# Brief
Below is a listing. Gather each line of it that contains "AdMarisa".

Records for processing Start Marker

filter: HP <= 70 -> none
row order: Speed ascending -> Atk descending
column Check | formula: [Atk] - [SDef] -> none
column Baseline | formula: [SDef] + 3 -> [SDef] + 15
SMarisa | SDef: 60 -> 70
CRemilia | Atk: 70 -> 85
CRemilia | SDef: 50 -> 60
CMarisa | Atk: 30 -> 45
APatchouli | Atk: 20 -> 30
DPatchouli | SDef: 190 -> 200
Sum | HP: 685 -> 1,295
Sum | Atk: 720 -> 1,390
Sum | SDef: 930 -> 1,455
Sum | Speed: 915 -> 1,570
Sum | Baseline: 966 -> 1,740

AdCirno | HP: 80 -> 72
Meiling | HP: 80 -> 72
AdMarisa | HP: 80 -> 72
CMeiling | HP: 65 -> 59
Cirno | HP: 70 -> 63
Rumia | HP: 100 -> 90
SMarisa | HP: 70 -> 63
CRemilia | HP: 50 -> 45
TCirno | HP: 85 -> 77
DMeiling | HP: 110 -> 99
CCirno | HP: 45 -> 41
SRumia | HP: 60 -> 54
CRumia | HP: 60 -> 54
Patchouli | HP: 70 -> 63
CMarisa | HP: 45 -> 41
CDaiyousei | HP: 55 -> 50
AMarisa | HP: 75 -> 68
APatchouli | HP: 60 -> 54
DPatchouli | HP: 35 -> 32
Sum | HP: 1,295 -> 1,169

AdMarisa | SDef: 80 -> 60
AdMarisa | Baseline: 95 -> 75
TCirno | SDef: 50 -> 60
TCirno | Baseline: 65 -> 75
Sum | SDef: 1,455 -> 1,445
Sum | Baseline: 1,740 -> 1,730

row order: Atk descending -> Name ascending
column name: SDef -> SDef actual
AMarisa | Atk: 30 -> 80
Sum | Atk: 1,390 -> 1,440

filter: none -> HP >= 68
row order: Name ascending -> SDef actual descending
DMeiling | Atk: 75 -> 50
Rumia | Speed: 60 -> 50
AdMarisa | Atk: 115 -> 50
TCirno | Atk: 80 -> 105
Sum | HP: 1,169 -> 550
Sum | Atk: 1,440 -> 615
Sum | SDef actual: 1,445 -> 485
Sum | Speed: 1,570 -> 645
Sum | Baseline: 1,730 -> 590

Records for processing End Marker

# Written reply
AdMarisa | HP: 80 -> 72
AdMarisa | SDef: 80 -> 60
AdMarisa | Baseline: 95 -> 75
AdMarisa | Atk: 115 -> 50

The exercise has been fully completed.